D’après l’ONG Human Rights Watch (HRW), l’armée de Bachar al-Assad a effectivement eu recours à de telles armes à 85 reprises depuis 2013 contre des populations civiles. Si, très tôt, les diplomaties américaine et française avaient fixé comme « ligne rouge » – au-delà de laquelle une intervention serait nécessaire – l’emploi d’armes chimiques par le régime syrien, Damas n’a jamais eu à subir une quelconque réponse occidentale. Mis à part une fois ; il y a tout juste un an, l’attaque au chlore de Khan Cheïkoun, faisant plus de 80 morts, avait entraîné des frappes américaines sur une base syrienne.

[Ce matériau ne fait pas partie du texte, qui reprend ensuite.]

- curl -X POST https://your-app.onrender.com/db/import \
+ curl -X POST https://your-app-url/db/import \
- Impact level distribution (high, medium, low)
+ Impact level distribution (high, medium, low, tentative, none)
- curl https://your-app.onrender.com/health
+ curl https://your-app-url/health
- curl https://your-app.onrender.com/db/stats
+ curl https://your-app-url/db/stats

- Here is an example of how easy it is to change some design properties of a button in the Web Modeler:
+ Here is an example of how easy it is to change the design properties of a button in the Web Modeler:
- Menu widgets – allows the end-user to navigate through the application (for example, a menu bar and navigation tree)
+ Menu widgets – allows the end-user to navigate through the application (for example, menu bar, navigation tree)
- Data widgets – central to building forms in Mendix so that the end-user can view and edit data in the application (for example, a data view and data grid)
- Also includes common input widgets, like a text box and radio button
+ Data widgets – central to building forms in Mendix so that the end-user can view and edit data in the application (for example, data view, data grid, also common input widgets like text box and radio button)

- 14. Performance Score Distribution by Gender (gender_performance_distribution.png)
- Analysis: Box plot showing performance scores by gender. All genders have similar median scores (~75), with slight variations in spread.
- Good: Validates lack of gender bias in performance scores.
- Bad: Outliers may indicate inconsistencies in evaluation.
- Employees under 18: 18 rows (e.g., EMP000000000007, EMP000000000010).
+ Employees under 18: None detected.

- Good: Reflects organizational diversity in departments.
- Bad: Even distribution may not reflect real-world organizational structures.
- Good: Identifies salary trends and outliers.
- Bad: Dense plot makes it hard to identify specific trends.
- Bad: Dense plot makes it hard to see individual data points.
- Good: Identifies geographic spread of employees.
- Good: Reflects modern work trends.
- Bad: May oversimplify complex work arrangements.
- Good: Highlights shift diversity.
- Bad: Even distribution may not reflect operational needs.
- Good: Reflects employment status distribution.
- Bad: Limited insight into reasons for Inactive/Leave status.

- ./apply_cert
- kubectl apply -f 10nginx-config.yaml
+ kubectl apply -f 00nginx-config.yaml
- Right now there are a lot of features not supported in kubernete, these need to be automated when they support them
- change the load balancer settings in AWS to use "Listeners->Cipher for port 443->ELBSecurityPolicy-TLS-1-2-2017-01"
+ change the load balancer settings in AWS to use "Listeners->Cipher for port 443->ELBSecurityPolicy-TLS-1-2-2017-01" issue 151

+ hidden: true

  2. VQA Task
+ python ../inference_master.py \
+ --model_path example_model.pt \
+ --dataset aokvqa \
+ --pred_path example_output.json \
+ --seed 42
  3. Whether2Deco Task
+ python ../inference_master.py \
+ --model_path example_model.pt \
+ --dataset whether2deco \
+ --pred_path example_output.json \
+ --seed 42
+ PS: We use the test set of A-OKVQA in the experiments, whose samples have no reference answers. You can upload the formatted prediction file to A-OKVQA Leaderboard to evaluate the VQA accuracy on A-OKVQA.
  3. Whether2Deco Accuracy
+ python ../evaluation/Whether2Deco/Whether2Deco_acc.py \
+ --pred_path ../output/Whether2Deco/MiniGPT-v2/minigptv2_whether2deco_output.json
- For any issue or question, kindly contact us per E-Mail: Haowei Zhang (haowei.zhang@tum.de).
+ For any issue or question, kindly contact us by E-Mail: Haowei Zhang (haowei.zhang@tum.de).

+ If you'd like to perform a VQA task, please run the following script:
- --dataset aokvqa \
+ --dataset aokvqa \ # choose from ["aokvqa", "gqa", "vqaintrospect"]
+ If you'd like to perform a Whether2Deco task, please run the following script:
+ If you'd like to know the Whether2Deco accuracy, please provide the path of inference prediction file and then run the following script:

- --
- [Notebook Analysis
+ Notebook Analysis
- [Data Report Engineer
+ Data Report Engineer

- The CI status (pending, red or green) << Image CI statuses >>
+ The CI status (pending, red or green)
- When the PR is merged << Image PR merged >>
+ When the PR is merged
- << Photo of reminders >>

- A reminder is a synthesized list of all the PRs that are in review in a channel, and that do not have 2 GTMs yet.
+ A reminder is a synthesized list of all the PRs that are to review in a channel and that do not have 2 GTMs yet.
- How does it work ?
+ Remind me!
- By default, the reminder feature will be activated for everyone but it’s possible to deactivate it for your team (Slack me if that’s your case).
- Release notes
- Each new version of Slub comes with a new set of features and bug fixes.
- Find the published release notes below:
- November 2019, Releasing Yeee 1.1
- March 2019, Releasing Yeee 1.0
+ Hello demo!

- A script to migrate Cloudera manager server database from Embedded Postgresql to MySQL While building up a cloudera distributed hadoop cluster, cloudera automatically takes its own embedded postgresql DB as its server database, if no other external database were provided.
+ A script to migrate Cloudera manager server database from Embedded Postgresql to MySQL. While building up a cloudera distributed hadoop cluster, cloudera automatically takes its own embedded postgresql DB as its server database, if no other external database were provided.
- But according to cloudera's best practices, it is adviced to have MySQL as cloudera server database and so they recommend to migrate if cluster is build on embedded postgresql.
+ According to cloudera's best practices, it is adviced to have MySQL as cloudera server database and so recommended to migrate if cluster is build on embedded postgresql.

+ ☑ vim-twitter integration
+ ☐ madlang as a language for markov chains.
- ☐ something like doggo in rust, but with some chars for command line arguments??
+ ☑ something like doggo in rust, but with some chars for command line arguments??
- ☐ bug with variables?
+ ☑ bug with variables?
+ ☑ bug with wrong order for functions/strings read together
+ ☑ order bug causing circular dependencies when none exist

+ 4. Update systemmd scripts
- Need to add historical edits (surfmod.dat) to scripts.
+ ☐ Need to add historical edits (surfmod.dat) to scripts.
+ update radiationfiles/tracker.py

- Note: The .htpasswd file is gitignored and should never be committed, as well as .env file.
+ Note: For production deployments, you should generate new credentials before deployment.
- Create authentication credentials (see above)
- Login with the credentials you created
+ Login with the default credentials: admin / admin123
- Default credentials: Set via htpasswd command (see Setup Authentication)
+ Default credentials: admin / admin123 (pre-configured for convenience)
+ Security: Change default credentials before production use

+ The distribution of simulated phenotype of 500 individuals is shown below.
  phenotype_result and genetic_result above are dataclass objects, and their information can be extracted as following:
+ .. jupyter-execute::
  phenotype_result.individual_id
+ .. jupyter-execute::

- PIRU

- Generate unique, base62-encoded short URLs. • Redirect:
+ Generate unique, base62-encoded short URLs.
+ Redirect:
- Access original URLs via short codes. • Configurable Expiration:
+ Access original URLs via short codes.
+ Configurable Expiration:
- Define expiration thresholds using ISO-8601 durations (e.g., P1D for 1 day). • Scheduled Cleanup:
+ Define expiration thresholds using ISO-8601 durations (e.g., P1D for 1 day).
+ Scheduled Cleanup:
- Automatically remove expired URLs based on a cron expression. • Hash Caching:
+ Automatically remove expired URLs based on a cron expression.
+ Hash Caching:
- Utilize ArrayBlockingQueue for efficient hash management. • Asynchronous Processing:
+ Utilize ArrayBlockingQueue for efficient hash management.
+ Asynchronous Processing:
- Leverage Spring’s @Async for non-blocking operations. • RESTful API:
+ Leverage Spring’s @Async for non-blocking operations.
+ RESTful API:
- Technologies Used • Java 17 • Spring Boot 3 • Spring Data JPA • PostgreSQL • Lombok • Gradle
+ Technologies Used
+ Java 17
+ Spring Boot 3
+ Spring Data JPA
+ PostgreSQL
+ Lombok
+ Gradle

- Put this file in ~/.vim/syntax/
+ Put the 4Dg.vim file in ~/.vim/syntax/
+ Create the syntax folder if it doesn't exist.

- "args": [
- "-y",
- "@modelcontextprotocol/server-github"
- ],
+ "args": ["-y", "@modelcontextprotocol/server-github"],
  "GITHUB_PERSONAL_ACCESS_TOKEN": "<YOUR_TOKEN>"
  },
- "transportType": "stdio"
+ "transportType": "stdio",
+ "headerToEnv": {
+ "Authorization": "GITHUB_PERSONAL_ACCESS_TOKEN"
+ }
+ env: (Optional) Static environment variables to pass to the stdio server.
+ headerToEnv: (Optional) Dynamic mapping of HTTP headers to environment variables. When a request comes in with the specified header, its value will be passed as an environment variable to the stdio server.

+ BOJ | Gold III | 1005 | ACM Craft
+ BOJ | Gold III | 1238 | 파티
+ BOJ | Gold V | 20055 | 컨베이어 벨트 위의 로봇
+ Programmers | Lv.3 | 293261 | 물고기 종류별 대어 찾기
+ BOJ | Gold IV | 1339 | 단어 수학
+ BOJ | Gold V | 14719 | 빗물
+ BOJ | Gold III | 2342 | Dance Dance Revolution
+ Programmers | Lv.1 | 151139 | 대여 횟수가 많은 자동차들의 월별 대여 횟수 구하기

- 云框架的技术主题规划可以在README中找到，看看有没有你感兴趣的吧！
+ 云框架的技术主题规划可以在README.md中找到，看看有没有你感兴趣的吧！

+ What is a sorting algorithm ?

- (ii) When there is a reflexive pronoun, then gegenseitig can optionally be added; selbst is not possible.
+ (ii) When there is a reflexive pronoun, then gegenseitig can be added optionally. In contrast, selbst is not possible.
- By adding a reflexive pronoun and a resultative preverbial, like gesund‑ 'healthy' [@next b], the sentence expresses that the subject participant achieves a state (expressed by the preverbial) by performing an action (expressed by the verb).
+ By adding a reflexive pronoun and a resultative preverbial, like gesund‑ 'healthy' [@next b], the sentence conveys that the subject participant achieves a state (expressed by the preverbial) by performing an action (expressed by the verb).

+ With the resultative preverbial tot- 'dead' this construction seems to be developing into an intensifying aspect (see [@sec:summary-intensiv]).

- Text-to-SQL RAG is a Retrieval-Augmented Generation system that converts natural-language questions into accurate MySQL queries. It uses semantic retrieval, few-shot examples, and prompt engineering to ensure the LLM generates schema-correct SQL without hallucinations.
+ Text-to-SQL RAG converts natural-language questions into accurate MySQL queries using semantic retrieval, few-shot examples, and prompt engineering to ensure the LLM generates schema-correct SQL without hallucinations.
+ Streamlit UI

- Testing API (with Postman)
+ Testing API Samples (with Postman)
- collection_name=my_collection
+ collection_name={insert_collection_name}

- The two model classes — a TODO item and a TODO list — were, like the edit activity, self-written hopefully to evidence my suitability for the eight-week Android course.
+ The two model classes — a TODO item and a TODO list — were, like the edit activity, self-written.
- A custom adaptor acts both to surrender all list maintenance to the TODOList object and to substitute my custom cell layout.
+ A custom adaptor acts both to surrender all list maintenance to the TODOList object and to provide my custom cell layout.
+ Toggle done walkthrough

« Ne pas frapper des cibles russes »

Cette fois-ci, en revanche, la question se pose réellement de savoir si Bachar al-Assad n’a pas commis l’acte de trop. Car la mécanique internationale s’est passablement ébranlée, ces derniers jours ; lundi dernier, les Etats-Unis ont convoqué une réunion en urgence du Conseil de sécurité de l’ONU afin de présenter un projet de résolution pour diligenter une enquête sur les attaques chimiques. Et il fallait s’y attendre, la Russie a posé, hier, son veto à la création d’un « mécanisme d’investigation » – comme elle l’avait fait à plusieurs reprises déjà.

Lire aussi : Quelle réponse apporter à la récente attaque chimique en Syrie ?

Est-ce à dire que les Etats-Unis et la France – avec éventuellement le Royaume-Uni – devront agir de leur propre initiative ? En tout cas, ils ne pourront pas passer par le Conseil de sécurité. Se dessine dès lors en filigrane une intervention armée, à laquelle se prépare évidemment Bachar al-Assad. Et Moscou, qui a d’ailleurs mis en garde Washington contre le risque d’un conflit ouvert entre les deux puissances ; « les Etats-Unis doivent faire très attention à ne pas frapper des cibles russes ou tuer des conseillers russes, car [ils] sont très souvent intégrés aux troupes syriennes » renseignait il y a quelques jours à l’AFP Ben Connable, membre du centre de réflexion américain Rand.

« Accroître le chaos »

Si la situation est légèrement floue, pour l’instant, Nikki Haley a tout de même réaffirmé hier la volonté « des Etats-Unis et de ses alliés de lutter pour la vérité, la responsabilité et la justice, ainsi que pour la fin de l’utilisation des armes chimiques, pour le peuple syrien. » De son côté, Emmanuel Macron a déclaré dans le même temps qu’ « en aucun cas, la France ne laissera une escalade se faire, ou quoi que ce soit qui puisse endommager la stabilité de la région. Mais aujourd’hui, on ne peut pas laisser les régimes qui se croient tout permis, en particulier le pire, en contravention du droit international, agir. »

Lire aussi : En Syrie, Bachar al-Assad en passe de remporter son pari

Si certains estiment que l’étape suivante consiste en une « frappe chirurgicale » – sur des hiérarques du régime syrien, par exemple -, d’autres, en France notamment, s’opposent à toute intervention armée. A commencer par le leader de la France insoumise, Jean-Luc Mélenchon, selon qui le recours à la force ne « ferait qu’accroître le chaos ». De l’autre côté de la Manche, si l’on est déterminé à prendre des mesures pour répondre à l’attaque chimique de samedi dernier, le cabinet de Theresa May, la Première ministre, n’a pas précisé la nature de la réponse de Londres, ni son rôle.